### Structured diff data
--- START ---
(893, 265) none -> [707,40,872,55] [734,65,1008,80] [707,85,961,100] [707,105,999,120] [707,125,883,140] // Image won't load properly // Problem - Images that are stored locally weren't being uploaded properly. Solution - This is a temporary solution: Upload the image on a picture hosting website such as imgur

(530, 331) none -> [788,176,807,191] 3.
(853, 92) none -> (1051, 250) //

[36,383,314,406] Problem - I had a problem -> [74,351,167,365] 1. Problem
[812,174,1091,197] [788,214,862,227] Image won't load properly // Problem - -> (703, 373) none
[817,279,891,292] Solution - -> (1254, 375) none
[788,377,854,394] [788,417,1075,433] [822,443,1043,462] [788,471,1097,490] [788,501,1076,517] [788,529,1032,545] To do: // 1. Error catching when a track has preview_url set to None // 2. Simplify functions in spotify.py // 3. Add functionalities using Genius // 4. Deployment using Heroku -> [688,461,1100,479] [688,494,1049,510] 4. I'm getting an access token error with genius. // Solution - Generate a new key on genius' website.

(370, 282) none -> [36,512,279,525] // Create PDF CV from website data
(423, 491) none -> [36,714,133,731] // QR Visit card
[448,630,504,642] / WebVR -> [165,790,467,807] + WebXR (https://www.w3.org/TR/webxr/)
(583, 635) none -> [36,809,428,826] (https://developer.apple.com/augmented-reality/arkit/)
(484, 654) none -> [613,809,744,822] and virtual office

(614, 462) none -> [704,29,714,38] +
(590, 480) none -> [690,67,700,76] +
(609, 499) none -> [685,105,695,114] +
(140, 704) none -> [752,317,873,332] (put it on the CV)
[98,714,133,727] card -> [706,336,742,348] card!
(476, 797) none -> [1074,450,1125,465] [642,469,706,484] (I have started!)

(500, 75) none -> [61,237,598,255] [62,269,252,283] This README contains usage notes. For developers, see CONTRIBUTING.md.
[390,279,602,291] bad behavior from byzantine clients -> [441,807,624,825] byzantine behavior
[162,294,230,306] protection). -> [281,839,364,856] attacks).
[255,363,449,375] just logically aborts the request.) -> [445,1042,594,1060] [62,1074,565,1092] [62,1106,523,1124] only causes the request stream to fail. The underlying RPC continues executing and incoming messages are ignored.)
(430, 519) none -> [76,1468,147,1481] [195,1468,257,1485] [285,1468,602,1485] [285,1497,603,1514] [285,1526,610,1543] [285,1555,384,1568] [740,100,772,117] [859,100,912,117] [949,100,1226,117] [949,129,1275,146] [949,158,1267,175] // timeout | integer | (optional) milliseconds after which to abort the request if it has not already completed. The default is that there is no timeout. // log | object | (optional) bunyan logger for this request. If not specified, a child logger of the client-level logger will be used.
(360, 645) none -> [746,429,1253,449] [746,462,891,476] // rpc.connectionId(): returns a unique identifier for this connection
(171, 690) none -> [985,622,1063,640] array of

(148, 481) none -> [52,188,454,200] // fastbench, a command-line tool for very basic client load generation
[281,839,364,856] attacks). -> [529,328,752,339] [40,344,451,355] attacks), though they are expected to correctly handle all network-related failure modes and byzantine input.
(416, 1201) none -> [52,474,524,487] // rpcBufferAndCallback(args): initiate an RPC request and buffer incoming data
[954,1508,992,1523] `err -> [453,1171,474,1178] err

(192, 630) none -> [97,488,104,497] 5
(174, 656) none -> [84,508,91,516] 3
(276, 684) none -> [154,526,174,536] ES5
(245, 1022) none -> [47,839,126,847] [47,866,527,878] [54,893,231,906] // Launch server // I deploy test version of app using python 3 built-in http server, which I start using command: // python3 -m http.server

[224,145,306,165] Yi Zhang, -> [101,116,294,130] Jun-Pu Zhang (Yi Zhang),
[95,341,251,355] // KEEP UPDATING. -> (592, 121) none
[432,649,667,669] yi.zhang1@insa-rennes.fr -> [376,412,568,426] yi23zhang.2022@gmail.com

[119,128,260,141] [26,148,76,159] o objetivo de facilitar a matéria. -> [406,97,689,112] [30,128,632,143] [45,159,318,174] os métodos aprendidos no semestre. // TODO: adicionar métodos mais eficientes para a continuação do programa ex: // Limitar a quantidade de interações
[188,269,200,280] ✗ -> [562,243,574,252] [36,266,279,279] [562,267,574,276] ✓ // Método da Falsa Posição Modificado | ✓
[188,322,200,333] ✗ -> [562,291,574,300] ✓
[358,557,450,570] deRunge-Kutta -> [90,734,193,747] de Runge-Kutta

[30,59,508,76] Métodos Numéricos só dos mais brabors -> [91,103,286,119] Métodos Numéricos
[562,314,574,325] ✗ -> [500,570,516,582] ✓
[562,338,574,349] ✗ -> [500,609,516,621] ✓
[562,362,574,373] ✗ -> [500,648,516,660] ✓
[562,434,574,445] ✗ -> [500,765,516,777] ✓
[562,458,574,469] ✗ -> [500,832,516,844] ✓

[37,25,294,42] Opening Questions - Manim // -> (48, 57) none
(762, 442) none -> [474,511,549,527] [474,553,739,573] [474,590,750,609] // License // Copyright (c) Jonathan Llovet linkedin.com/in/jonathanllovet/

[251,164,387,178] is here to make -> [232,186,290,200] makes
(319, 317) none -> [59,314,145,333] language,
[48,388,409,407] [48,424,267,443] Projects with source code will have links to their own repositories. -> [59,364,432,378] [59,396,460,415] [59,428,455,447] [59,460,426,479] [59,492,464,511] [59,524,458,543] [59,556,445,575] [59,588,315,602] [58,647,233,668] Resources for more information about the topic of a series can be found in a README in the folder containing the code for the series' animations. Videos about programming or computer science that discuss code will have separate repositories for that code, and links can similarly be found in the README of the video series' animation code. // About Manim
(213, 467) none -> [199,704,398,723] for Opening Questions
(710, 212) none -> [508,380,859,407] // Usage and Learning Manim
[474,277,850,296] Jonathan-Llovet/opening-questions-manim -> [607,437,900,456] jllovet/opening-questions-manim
--- END ---
### WHAT THE TASK ASKS
Which lines of the data include the string "that"? Copy each of them.

### EXERCISE ANSWER
(893, 265) none -> [707,40,872,55] [734,65,1008,80] [707,85,961,100] [707,105,999,120] [707,125,883,140] // Image won't load properly // Problem - Images that are stored locally weren't being uploaded properly. Solution - This is a temporary solution: Upload the image on a picture hosting website such as imgur
(430, 519) none -> [76,1468,147,1481] [195,1468,257,1485] [285,1468,602,1485] [285,1497,603,1514] [285,1526,610,1543] [285,1555,384,1568] [740,100,772,117] [859,100,912,117] [949,100,1226,117] [949,129,1275,146] [949,158,1267,175] // timeout | integer | (optional) milliseconds after which to abort the request if it has not already completed. The default is that there is no timeout. // log | object | (optional) bunyan logger for this request. If not specified, a child logger of the client-level logger will be used.
[48,388,409,407] [48,424,267,443] Projects with source code will have links to their own repositories. -> [59,364,432,378] [59,396,460,415] [59,428,455,447] [59,460,426,479] [59,492,464,511] [59,524,458,543] [59,556,445,575] [59,588,315,602] [58,647,233,668] Resources for more information about the topic of a series can be found in a README in the folder containing the code for the series' animations. Videos about programming or computer science that discuss code will have separate repositories for that code, and links can similarly be found in the README of the video series' animation code. // About Manim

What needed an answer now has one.